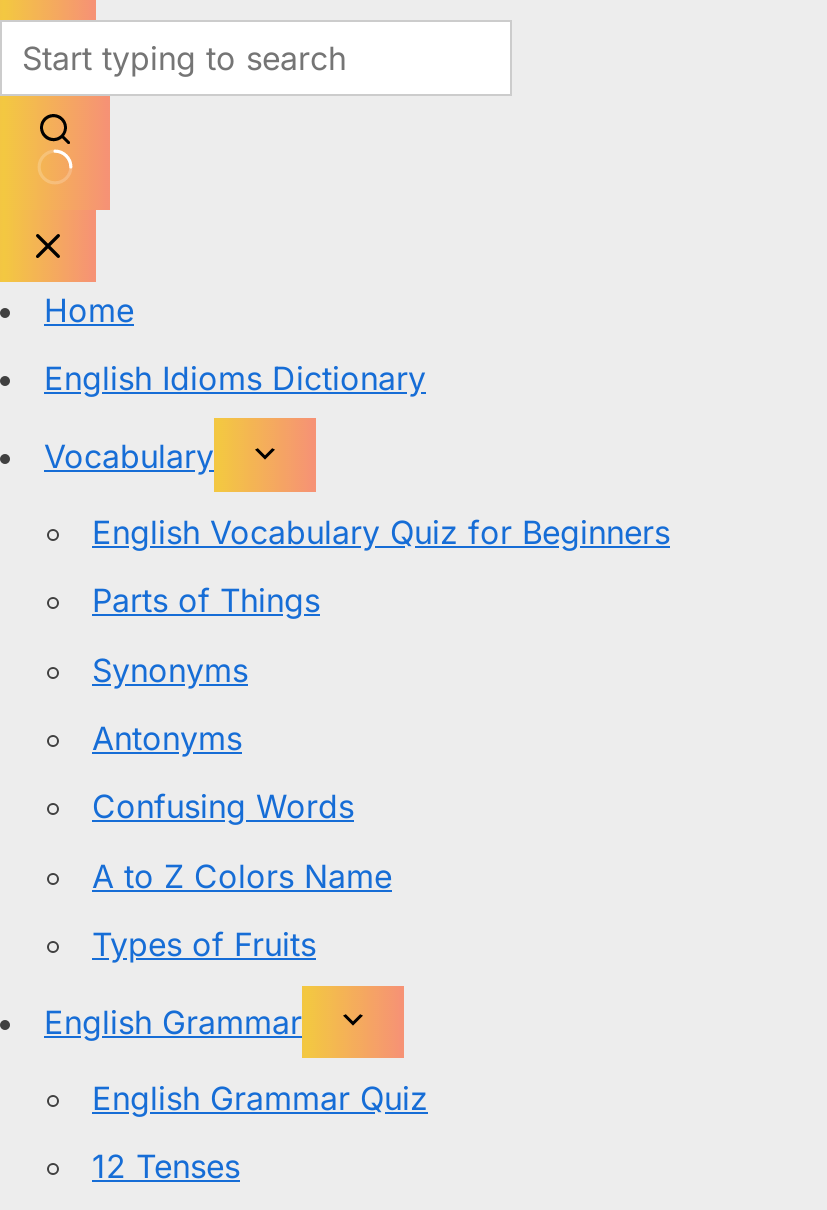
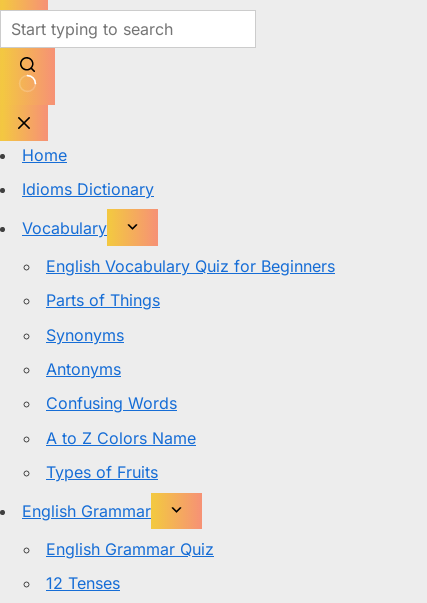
- English Idioms Dictionary
+ Idioms Dictionary
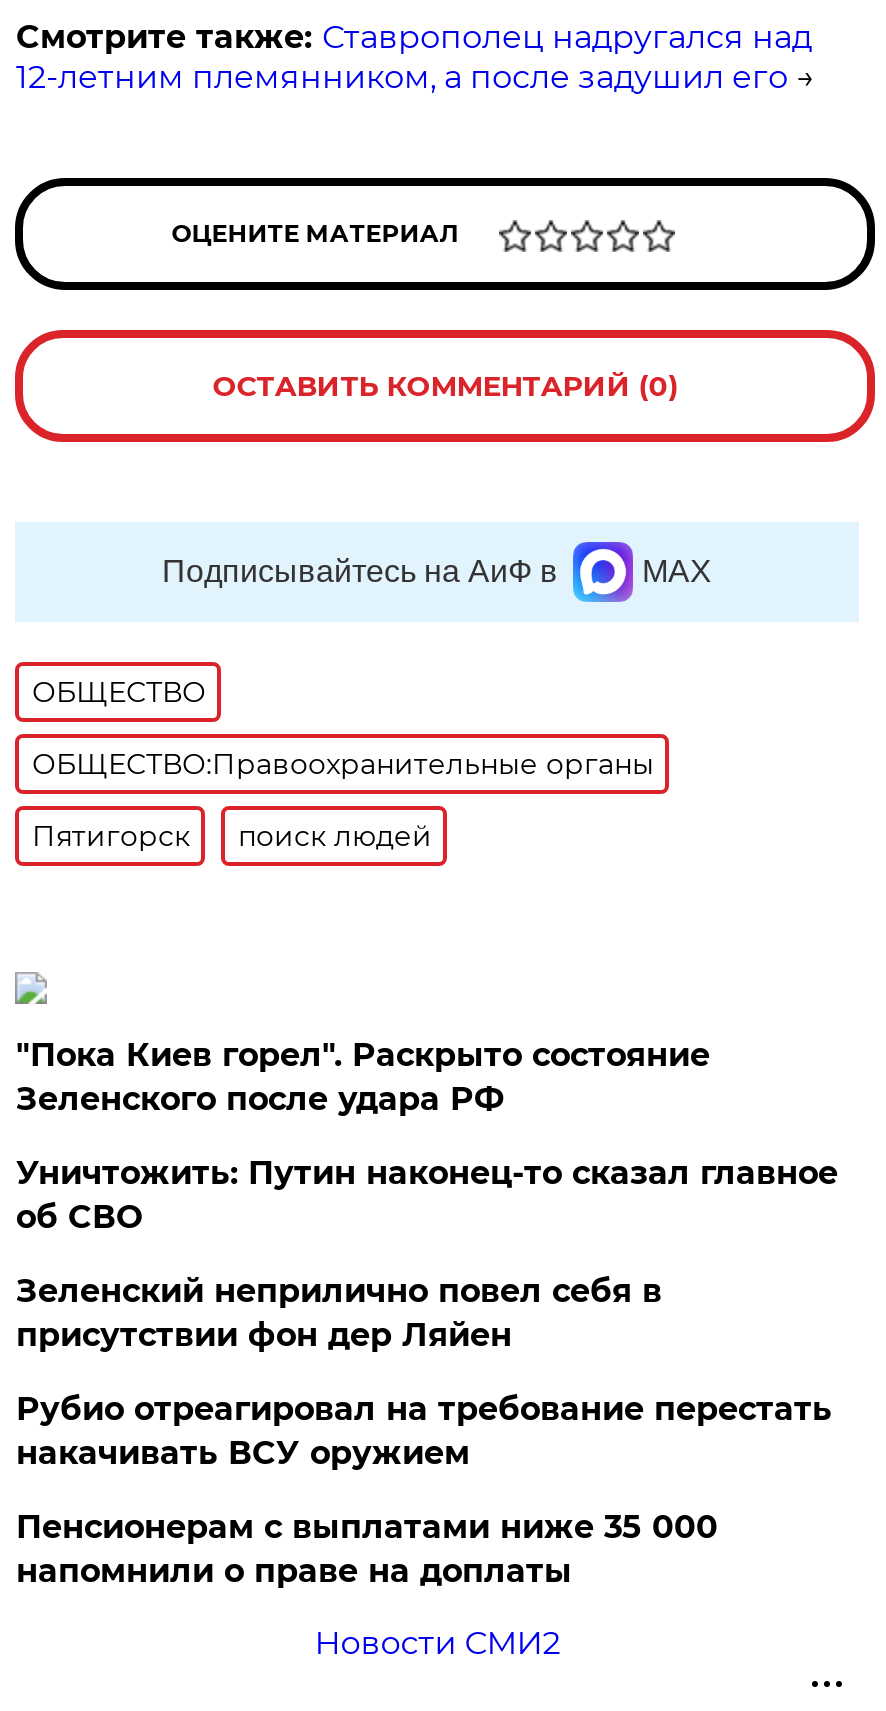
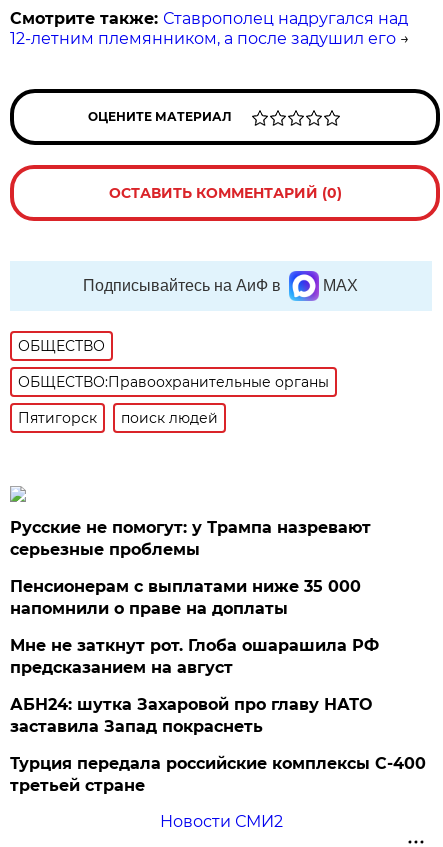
- "Пока Киев горел". Раскрыто состояние
- Зеленского после удара РФ
- Уничтожить: Путин наконец-то сказал главное
- об СВО
- Зеленский неприлично повел cебя в
- присутствии фон дер Ляйен
- Рубио отреагировал на требование перестать
- накачивать ВСУ оружием
+ Русские не помогут: у Трампа назревают
+ серьезные проблемы

moved up: Пенсионерам с выплатами ниже 35 000 | напомнили о праве на доплаты

+ Мне не заткнут рот. Глоба ошарашила РФ
+ предсказанием на август
+ АБН24: шутка Захаровой про главу НАТО
+ заставила Запад покраснеть
+ Турция передала российские комплексы С-400
+ третьей стране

....

## ASSIGNMENT
Output exactly the lines from the one holding "- Рубио отреагировал на требование перестать" to the end of the material above, with both ends included.

## ANSWER TO THIS TASK
- Рубио отреагировал на требование перестать
- накачивать ВСУ оружием
+ Русские не помогут: у Трампа назревают
+ серьезные проблемы

moved up: Пенсионерам с выплатами ниже 35 000 | напомнили о праве на доплаты

+ Мне не заткнут рот. Глоба ошарашила РФ
+ предсказанием на август
+ АБН24: шутка Захаровой про главу НАТО
+ заставила Запад покраснеть
+ Турция передала российские комплексы С-400
+ третьей стране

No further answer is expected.